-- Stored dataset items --
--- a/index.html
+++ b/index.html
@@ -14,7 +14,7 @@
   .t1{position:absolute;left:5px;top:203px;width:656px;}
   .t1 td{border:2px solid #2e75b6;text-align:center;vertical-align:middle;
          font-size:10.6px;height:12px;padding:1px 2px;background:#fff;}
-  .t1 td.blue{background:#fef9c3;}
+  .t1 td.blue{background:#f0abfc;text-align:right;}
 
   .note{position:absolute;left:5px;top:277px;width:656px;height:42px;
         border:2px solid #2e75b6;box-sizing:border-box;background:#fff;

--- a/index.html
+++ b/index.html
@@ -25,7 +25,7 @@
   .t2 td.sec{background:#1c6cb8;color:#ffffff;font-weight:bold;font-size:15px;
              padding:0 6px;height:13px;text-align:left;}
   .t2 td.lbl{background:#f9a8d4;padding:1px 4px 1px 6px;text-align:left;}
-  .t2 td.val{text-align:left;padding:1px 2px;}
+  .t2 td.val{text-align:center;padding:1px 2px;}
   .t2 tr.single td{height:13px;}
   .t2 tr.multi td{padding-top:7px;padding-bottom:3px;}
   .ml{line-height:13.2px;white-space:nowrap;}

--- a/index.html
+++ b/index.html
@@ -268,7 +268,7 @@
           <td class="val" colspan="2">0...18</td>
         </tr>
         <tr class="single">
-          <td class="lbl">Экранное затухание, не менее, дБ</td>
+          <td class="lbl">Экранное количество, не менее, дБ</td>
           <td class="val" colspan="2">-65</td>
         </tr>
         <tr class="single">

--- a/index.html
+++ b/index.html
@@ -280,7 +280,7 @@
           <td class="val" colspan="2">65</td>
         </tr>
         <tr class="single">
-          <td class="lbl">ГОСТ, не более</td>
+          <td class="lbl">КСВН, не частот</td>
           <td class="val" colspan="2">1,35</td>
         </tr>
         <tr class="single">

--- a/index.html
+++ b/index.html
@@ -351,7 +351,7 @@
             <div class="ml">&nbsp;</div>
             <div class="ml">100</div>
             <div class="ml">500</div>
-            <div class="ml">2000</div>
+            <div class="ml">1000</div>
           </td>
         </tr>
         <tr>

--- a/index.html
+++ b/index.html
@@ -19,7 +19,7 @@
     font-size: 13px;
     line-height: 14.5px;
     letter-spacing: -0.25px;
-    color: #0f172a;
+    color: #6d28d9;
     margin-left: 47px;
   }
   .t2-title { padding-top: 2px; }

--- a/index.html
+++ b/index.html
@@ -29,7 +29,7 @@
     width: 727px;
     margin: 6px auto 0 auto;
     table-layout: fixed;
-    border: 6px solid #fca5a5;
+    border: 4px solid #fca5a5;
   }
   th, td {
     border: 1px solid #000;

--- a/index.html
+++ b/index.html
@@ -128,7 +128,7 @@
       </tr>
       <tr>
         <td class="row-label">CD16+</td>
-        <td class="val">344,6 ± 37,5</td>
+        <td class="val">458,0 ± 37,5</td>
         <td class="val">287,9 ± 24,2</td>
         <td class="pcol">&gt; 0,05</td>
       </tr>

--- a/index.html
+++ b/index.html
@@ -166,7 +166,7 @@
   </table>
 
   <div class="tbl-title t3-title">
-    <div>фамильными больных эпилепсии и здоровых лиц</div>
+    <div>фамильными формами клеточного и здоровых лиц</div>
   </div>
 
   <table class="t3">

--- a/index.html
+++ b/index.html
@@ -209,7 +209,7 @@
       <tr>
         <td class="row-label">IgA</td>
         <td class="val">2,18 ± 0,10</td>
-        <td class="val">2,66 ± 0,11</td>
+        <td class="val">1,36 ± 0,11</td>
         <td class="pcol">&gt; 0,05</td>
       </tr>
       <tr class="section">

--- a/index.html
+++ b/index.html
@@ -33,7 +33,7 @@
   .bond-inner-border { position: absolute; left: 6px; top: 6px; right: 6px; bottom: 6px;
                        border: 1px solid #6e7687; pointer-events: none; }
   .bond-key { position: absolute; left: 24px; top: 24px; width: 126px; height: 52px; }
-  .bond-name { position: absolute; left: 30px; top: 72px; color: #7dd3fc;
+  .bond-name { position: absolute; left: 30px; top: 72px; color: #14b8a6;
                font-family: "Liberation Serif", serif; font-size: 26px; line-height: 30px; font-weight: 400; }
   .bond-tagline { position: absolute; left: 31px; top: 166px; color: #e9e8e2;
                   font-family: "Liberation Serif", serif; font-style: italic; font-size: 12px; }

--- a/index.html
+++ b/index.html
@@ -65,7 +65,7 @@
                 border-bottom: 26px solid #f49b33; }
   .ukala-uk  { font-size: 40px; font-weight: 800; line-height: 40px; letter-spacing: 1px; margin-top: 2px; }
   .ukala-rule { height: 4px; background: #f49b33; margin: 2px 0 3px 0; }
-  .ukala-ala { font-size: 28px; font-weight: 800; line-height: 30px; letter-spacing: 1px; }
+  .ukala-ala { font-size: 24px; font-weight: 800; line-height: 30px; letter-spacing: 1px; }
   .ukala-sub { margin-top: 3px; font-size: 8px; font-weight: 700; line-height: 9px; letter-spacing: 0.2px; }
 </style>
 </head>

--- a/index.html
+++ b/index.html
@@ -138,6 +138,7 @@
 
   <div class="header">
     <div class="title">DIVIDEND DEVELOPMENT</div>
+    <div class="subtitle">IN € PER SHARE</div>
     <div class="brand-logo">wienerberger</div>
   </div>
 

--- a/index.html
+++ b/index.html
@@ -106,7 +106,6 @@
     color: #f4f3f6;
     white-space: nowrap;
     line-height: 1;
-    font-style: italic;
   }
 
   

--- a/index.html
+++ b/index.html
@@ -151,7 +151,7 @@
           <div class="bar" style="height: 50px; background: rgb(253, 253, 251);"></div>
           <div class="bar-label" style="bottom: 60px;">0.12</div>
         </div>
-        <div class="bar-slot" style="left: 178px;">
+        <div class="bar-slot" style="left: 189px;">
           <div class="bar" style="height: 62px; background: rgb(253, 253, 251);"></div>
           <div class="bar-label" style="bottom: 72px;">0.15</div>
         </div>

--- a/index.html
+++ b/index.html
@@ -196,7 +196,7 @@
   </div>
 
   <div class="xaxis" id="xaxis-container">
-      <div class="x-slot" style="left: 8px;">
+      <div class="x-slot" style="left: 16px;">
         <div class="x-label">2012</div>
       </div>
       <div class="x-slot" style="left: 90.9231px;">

-- YOUR ASSIGNMENT --
Line by line, set the records above down again exactly.

-- RESULT OF THIS EXERCISE --
--- a/index.html
+++ b/index.html
@@ -14,7 +14,7 @@
   .t1{position:absolute;left:5px;top:203px;width:656px;}
   .t1 td{border:2px solid #2e75b6;text-align:center;vertical-align:middle;
          font-size:10.6px;height:12px;padding:1px 2px;background:#fff;}
-  .t1 td.blue{background:#fef9c3;}
+  .t1 td.blue{background:#f0abfc;text-align:right;}
 
   .note{position:absolute;left:5px;top:277px;width:656px;height:42px;
         border:2px solid #2e75b6;box-sizing:border-box;background:#fff;

--- a/index.html
+++ b/index.html
@@ -25,7 +25,7 @@
   .t2 td.sec{background:#1c6cb8;color:#ffffff;font-weight:bold;font-size:15px;
              padding:0 6px;height:13px;text-align:left;}
   .t2 td.lbl{background:#f9a8d4;padding:1px 4px 1px 6px;text-align:left;}
-  .t2 td.val{text-align:left;padding:1px 2px;}
+  .t2 td.val{text-align:center;padding:1px 2px;}
   .t2 tr.single td{height:13px;}
   .t2 tr.multi td{padding-top:7px;padding-bottom:3px;}
   .ml{line-height:13.2px;white-space:nowrap;}

--- a/index.html
+++ b/index.html
@@ -268,7 +268,7 @@
           <td class="val" colspan="2">0...18</td>
         </tr>
         <tr class="single">
-          <td class="lbl">Экранное затухание, не менее, дБ</td>
+          <td class="lbl">Экранное количество, не менее, дБ</td>
           <td class="val" colspan="2">-65</td>
         </tr>
         <tr class="single">

--- a/index.html
+++ b/index.html
@@ -280,7 +280,7 @@
           <td class="val" colspan="2">65</td>
         </tr>
         <tr class="single">
-          <td class="lbl">ГОСТ, не более</td>
+          <td class="lbl">КСВН, не частот</td>
           <td class="val" colspan="2">1,35</td>
         </tr>
         <tr class="single">

--- a/index.html
+++ b/index.html
@@ -351,7 +351,7 @@
             <div class="ml">&nbsp;</div>
             <div class="ml">100</div>
             <div class="ml">500</div>
-            <div class="ml">2000</div>
+            <div class="ml">1000</div>
           </td>
         </tr>
         <tr>

--- a/index.html
+++ b/index.html
@@ -19,7 +19,7 @@
     font-size: 13px;
     line-height: 14.5px;
     letter-spacing: -0.25px;
-    color: #0f172a;
+    color: #6d28d9;
     margin-left: 47px;
   }
   .t2-title { padding-top: 2px; }

--- a/index.html
+++ b/index.html
@@ -29,7 +29,7 @@
     width: 727px;
     margin: 6px auto 0 auto;
     table-layout: fixed;
-    border: 6px solid #fca5a5;
+    border: 4px solid #fca5a5;
   }
   th, td {
     border: 1px solid #000;

--- a/index.html
+++ b/index.html
@@ -128,7 +128,7 @@
       </tr>
       <tr>
         <td class="row-label">CD16+</td>
-        <td class="val">344,6 ± 37,5</td>
+        <td class="val">458,0 ± 37,5</td>
         <td class="val">287,9 ± 24,2</td>
         <td class="pcol">&gt; 0,05</td>
       </tr>

--- a/index.html
+++ b/index.html
@@ -166,7 +166,7 @@
   </table>
 
   <div class="tbl-title t3-title">
-    <div>фамильными больных эпилепсии и здоровых лиц</div>
+    <div>фамильными формами клеточного и здоровых лиц</div>
   </div>
 
   <table class="t3">

--- a/index.html
+++ b/index.html
@@ -209,7 +209,7 @@
       <tr>
         <td class="row-label">IgA</td>
         <td class="val">2,18 ± 0,10</td>
-        <td class="val">2,66 ± 0,11</td>
+        <td class="val">1,36 ± 0,11</td>
         <td class="pcol">&gt; 0,05</td>
       </tr>
       <tr class="section">

--- a/index.html
+++ b/index.html
@@ -33,7 +33,7 @@
   .bond-inner-border { position: absolute; left: 6px; top: 6px; right: 6px; bottom: 6px;
                        border: 1px solid #6e7687; pointer-events: none; }
   .bond-key { position: absolute; left: 24px; top: 24px; width: 126px; height: 52px; }
-  .bond-name { position: absolute; left: 30px; top: 72px; color: #7dd3fc;
+  .bond-name { position: absolute; left: 30px; top: 72px; color: #14b8a6;
                font-family: "Liberation Serif", serif; font-size: 26px; line-height: 30px; font-weight: 400; }
   .bond-tagline { position: absolute; left: 31px; top: 166px; color: #e9e8e2;
                   font-family: "Liberation Serif", serif; font-style: italic; font-size: 12px; }

--- a/index.html
+++ b/index.html
@@ -65,7 +65,7 @@
                 border-bottom: 26px solid #f49b33; }
   .ukala-uk  { font-size: 40px; font-weight: 800; line-height: 40px; letter-spacing: 1px; margin-top: 2px; }
   .ukala-rule { height: 4px; background: #f49b33; margin: 2px 0 3px 0; }
-  .ukala-ala { font-size: 28px; font-weight: 800; line-height: 30px; letter-spacing: 1px; }
+  .ukala-ala { font-size: 24px; font-weight: 800; line-height: 30px; letter-spacing: 1px; }
   .ukala-sub { margin-top: 3px; font-size: 8px; font-weight: 700; line-height: 9px; letter-spacing: 0.2px; }
 </style>
 </head>

--- a/index.html
+++ b/index.html
@@ -138,6 +138,7 @@
 
   <div class="header">
     <div class="title">DIVIDEND DEVELOPMENT</div>
+    <div class="subtitle">IN € PER SHARE</div>
     <div class="brand-logo">wienerberger</div>
   </div>
 

--- a/index.html
+++ b/index.html
@@ -106,7 +106,6 @@
     color: #f4f3f6;
     white-space: nowrap;
     line-height: 1;
-    font-style: italic;
   }
 
   

--- a/index.html
+++ b/index.html
@@ -151,7 +151,7 @@
           <div class="bar" style="height: 50px; background: rgb(253, 253, 251);"></div>
           <div class="bar-label" style="bottom: 60px;">0.12</div>
         </div>
-        <div class="bar-slot" style="left: 178px;">
+        <div class="bar-slot" style="left: 189px;">
           <div class="bar" style="height: 62px; background: rgb(253, 253, 251);"></div>
           <div class="bar-label" style="bottom: 72px;">0.15</div>
         </div>

--- a/index.html
+++ b/index.html
@@ -196,7 +196,7 @@
   </div>
 
   <div class="xaxis" id="xaxis-container">
-      <div class="x-slot" style="left: 8px;">
+      <div class="x-slot" style="left: 16px;">
         <div class="x-label">2012</div>
       </div>
       <div class="x-slot" style="left: 90.9231px;">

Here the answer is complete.